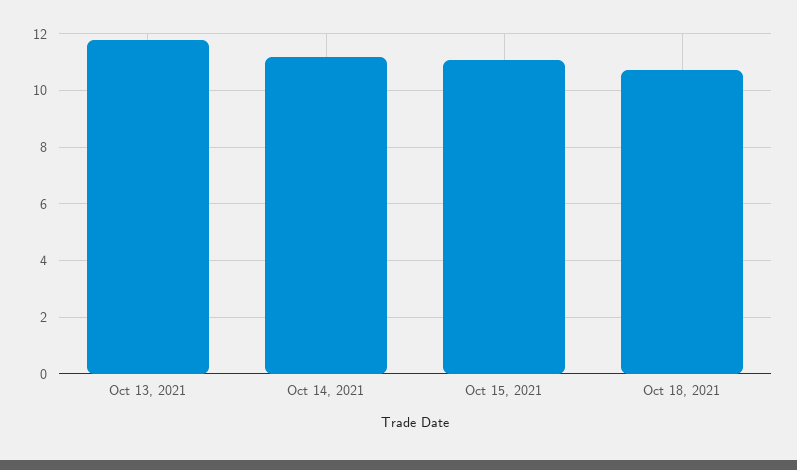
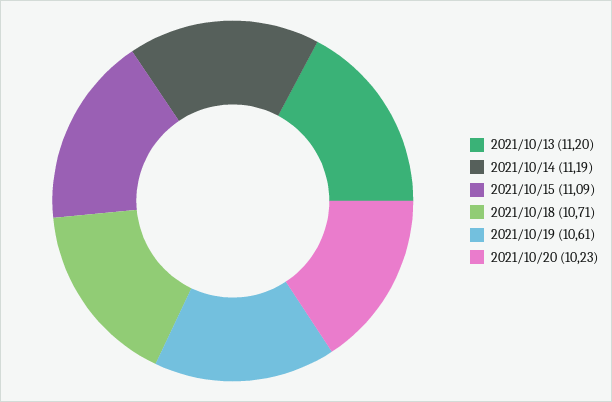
Oct 13, 2021: 11.75 -> 11.2
2021/10/19: none -> 10.61
2021/10/20: none -> 10.23

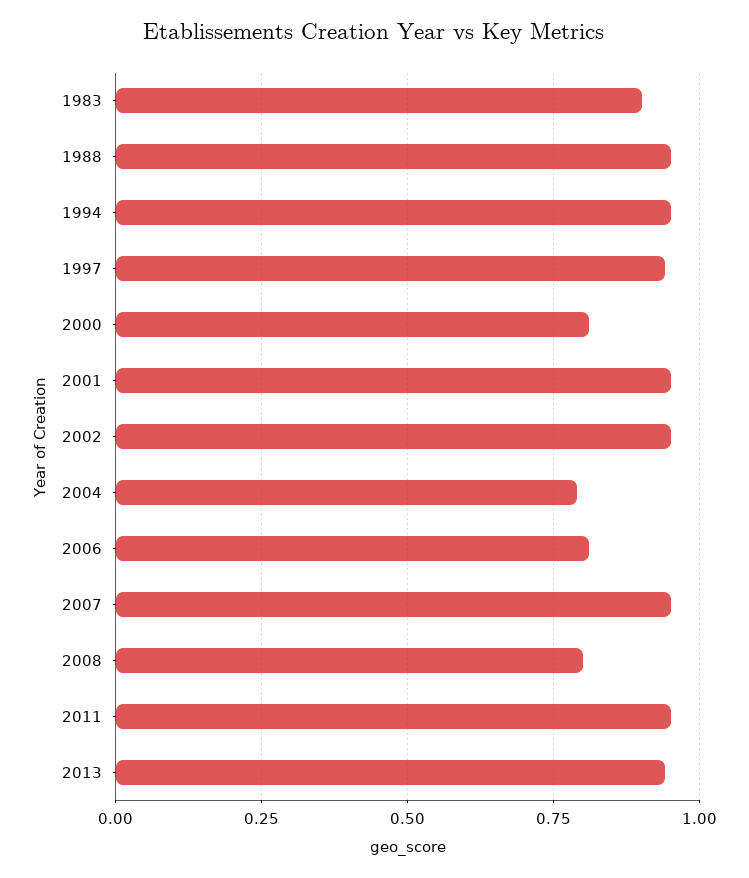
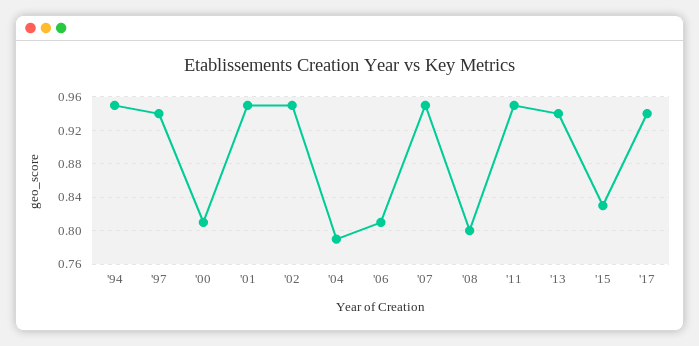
1983: 0.9 -> none
1988: 0.95 -> none
'15: none -> 0.83
'17: none -> 0.94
• • • •
◆ **What is expected**:
Retype the listing above exactly, pictures excluded.

◆ **Problem solution**:
Oct 13, 2021: 11.75 -> 11.2
2021/10/19: none -> 10.61
2021/10/20: none -> 10.23

1983: 0.9 -> none
1988: 0.95 -> none
'15: none -> 0.83
'17: none -> 0.94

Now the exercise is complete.